Scania fecha ano com prejuízo e prevê estabilidade
PUBLICAÇÃO
domingo, 06 de dezembro de 1998
Agência Estado 
A Scania vai fechar o ano com prejuízo, o primeiro desde 1984, segundo informações dadas pelo presidente da montadora, Jorma Halonen, durante a divulgação do balanço anual da empresa. Halonen não revelou os números. A empresa, com fábrica em São Bernardo do Campo, demitiu na semana passada 200 trabalhadores (60 deles por meio de um programa de voluntariado) e prevê mais 200 cortes em 99. Para evitar essas demissões, a Scania deve propor a redução de jornada e dos salários. Segundo Halonen, a empresa está negociando com o Sindicato dos Metalúrgicos do ABC alternativas para a mão-de-obra ociosa, como a ampliação do banco de horas. Mas poderá propor o mesmo sistema adotado pela filial da Argentina, onde a semana de trabalho foi reduzida para quatro dias e os salários estão 10% menores.
O diretor da Sacania, Flávio Nermejo, informou que, dependendo da reação do mercado em 99, a empresa poderá postergar o investimento de US$ 25 milhões a US$ 30 milhões mantido anualmente.

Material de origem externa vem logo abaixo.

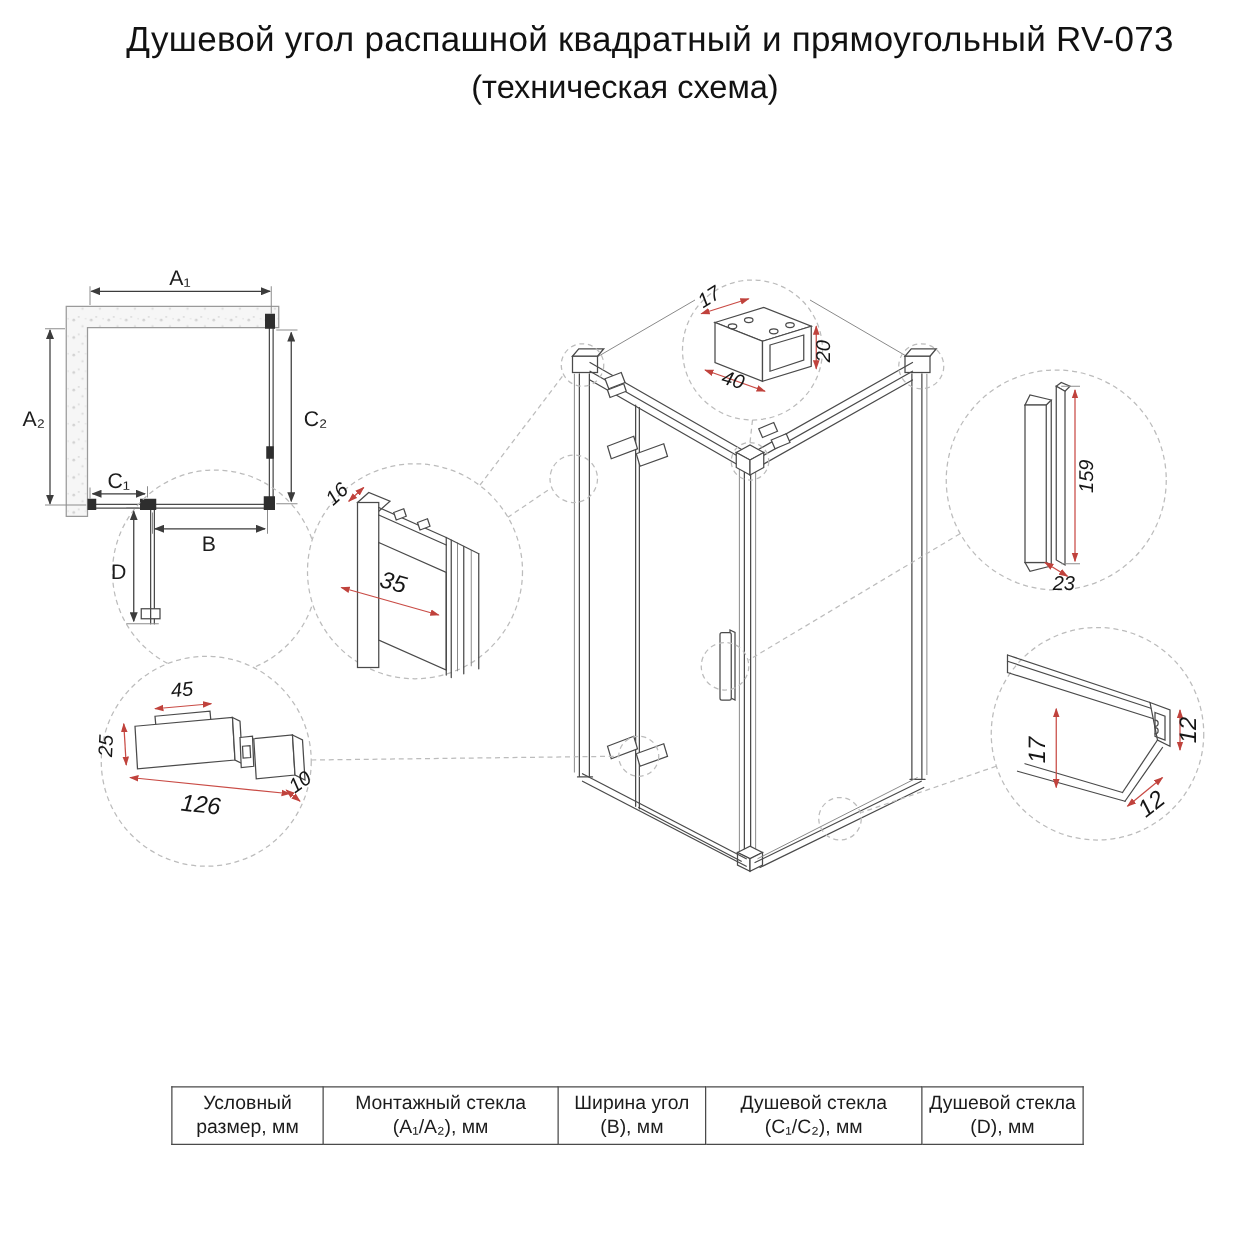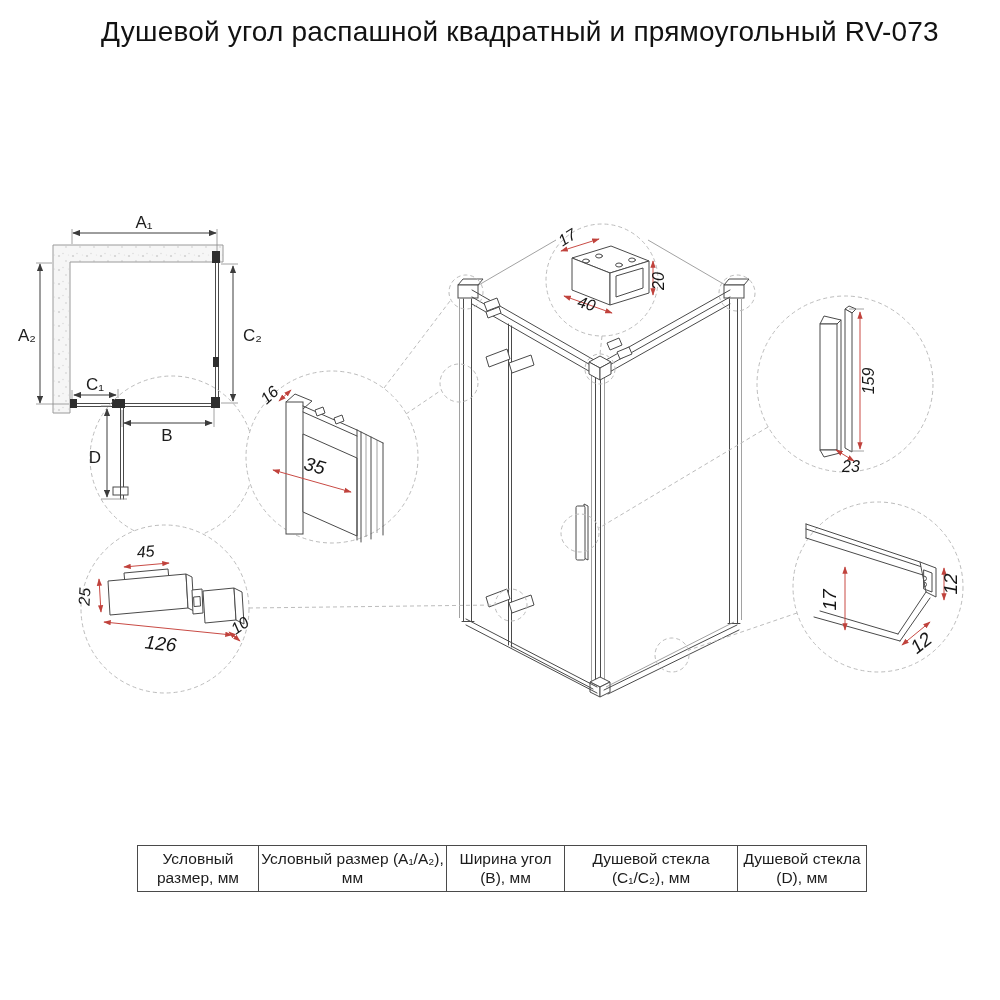--- a/index.html
+++ b/index.html
@@ -16,31 +16,32 @@
   .dark{fill:#2e2e2e;stroke:none;}
   .dim{stroke:#3c3c3c;stroke-width:1;fill:none;}
   .ext{stroke:#8c8c8c;stroke-width:.8;fill:none;}
   .red{stroke:#c94b45;stroke-width:1;fill:none;}
   .dash{stroke:#bcbcbc;stroke-width:1;fill:none;stroke-dasharray:4 3;}
   .dashf{stroke:#bcbcbc;stroke-width:1;fill:#ffffff;stroke-dasharray:4 3;}
   text.planlbl{font-size:17px;fill:#1d1d1d;}
   text.dimlbl{font-style:italic;font-size:16px;fill:#161616;}
   text.dimlblL{font-style:italic;font-size:19px;fill:#161616;}
   
-  table.sizes{position:absolute;left:137px;top:845px;width:729px;border-collapse:collapse;
+  table.sizes{position:absolute;left:137px;top:869px;width:729px;border-collapse:collapse;
       table-layout:fixed;text-align:center;color:#1c1c1c;}
   .sizes th,.sizes td{border:1.6px solid #4a4a4a;font-weight:400;padding:0;}
   .sizes th{height:45px;font-size:15.5px;line-height:1.2;}
   .sizes td{height:31px;font-size:16px;}
 </style>
 </head>
 <body>
 
 <div class="title">
   <div class="l1">Душевой угол распашной квадратный и прямоугольный RV-073</div>
+  <div class="l2">(техническая схема)</div>
 </div>
 
 <svg width="1000" height="1000" viewBox="0 0 1000 1000">
   <defs>
     <marker id="ab" viewBox="0 0 10 8" markerWidth="8" markerHeight="6.5" refX="9" refY="4" orient="auto-start-reverse">
       <path d="M0,0 L10,4 L0,8 Z" fill="#3c3c3c"></path>
     </marker>
     <marker id="ar" viewBox="0 0 10 8" markerWidth="7.5" markerHeight="6" refX="9" refY="4" orient="auto-start-reverse">
       <path d="M0,0.5 L10,4 L0,7.5 Z" fill="#c0423c"></path>
     </marker>
@@ -331,21 +332,21 @@
   <colgroup>
     <col style="width:121px">
       <col style="width:188px">
       <col style="width:118px">
     <col style="width:173px">
       <col style="width:129px">
   </colgroup>
   <thead>
     <tr>
       <th>Условный размер, мм</th>
-      <th>Условный размер (A₁/A₂), мм</th>
+      <th>Монтажный стекла (A₁/A₂), мм</th>
       <th>Ширина угол (B), мм</th>
       <th>Душевой стекла (C₁/C₂), мм</th>
       <th>Душевой стекла (D), мм</th>
     </tr>
   </thead>
   <tbody>
   </tbody>
 </table>
 
 </body></html>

As vendas de caminhões e ônibus da Scania neste ano devem ser em média 18% inferiores às do ano passado, que somaram 8,5 mil unidades. Para 1999, Halonen prevê que os negócios continuarão cerca de 10% inferiores aos deste ano. Ele aposta, entretanto, em uma leve recuperação do mercado prevista para o segundo semestre. Segundo o dirigente, o mercado de veículos pesados na América Latina deve alcançar entre 30 e 45 mil unidades até meados da próxima década.

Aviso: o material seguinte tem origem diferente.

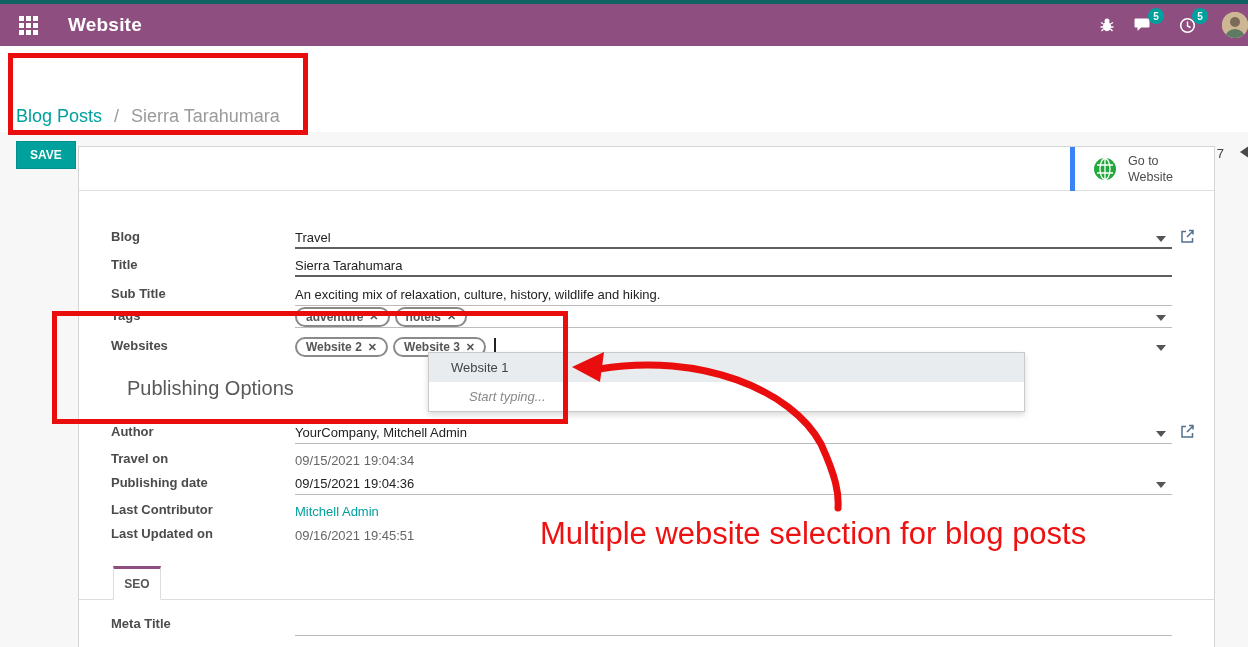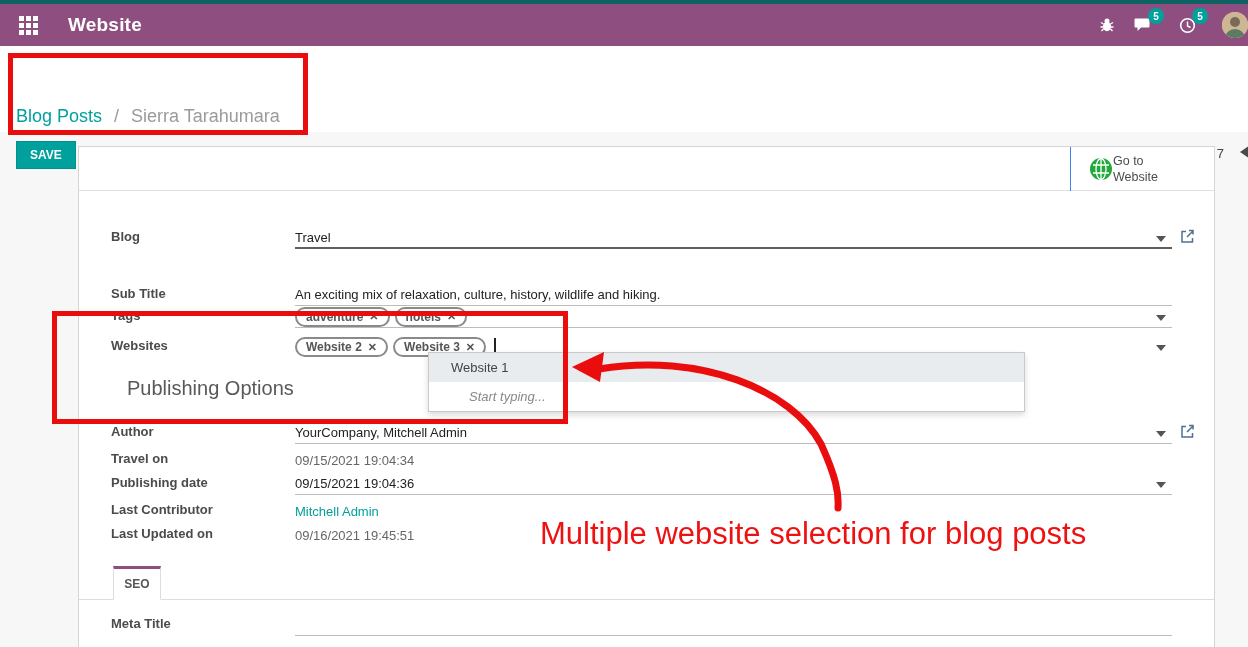--- a/index.html
+++ b/index.html
@@ -38,22 +38,22 @@
               font-size:12px; font-weight:bold; padding:6px 13px; cursor:pointer; font-family:inherit; }
   .btn-discard { left:82px; top:95px; background:transparent; border:none; color:#00a09d;
                  font-size:12px; font-weight:bold; padding:7px 8px; cursor:pointer; font-family:inherit; }
   .pager { right:24px; top:100px; font-size:13px; color:#444; cursor:pointer; }
   .pager-arrow { left:1240px; top:99px; width:0; height:0; border-top:7px solid transparent;
                  border-bottom:7px solid transparent; border-right:10px solid #4a4a4a; cursor:pointer; }
 
   
   .sheet { left:78px; top:146px; width:1137px; height:520px; background:#fff; border:1px solid #d5d5d5; }
   .button-box { position:absolute; left:0; top:0; width:1135px; height:44px; border-bottom:1px solid #e0e0e0; }
-  .go-website { position:absolute; right:0; top:0; width:144px; height:44px; border-left:1px solid #3b82f6;
-                display:flex; align-items:center; justify-content:flex-start; padding-left:18px; cursor:pointer; }
+  .go-website { position:absolute; right:0; top:0; width:144px; height:44px; border-left:5px solid #3b82f6;
+                display:flex; align-items:center; justify-content:flex-start; gap:11px; padding-left:18px; cursor:pointer; }
   .go-website .lbl { font-size:12.5px; color:#4c4c4c; width:52px; line-height:1.3; }
 
   .frow { position:absolute; left:32px; width:1032px; height:22px; }
   .frow .flabel { position:absolute; left:0; top:2px; width:150px; font-size:13px; font-weight:bold; color:#4b4b4b; }
   .fvalue { position:absolute; left:184px; top:0; width:877px; height:22px; font-size:13px; color:#222;
             display:flex; align-items:center; }
   .ul-heavy { border-bottom:2px solid #5f5f5f; }
   .ul-light { border-bottom:1px solid #bcbcbc; }
   .val-gray { color:#666; }
   .val-link { color:#00a09d; cursor:pointer; }
@@ -170,20 +170,24 @@
       <div class="fvalue ul-heavy">Travel</div>
       <div class="caret"></div>
       <span class="extlink">
         <svg width="15" height="15" viewBox="0 0 15 15" fill="none" stroke="#51708f" stroke-width="1.5">
           <path d="M6 2.5 H2 V13 H12.5 V9"></path>
             <path d="M7 8 L13 2 M9 1.5 h4 v4"></path>
         </svg>
       </span>
     </div>
 
+    <div class="frow" style="top:108px;">
+      <span class="flabel">Title</span>
+      <div class="fvalue ul-heavy">Sierra Tarahumara</div>
+    </div>
 
     <div class="frow" style="top:137px;">
       <span class="flabel">Sub Title</span>
       <div class="fvalue ul-light">An exciting mix of relaxation, culture, history, wildlife and hiking.</div>
     </div>
 
     <div class="frow" style="top:159px;">
       <span class="flabel">Tags</span>
       <div class="fvalue ul-light">
         <span class="pill">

Os resultados financeiros da empresa, segundo ele, deverão fechar no equilíbrio. Teremos resultado zero, uma estabilidade no próximo ano, disse.
A Scania está adotando várias medidas de redução de custos. Uma delas atingiu diretamente os executivos. Segundo Nermejo, os veículos cedidos pela fábrica aos diretores passarão a ser substituídos a cada três anos e não mais a cada dois anos.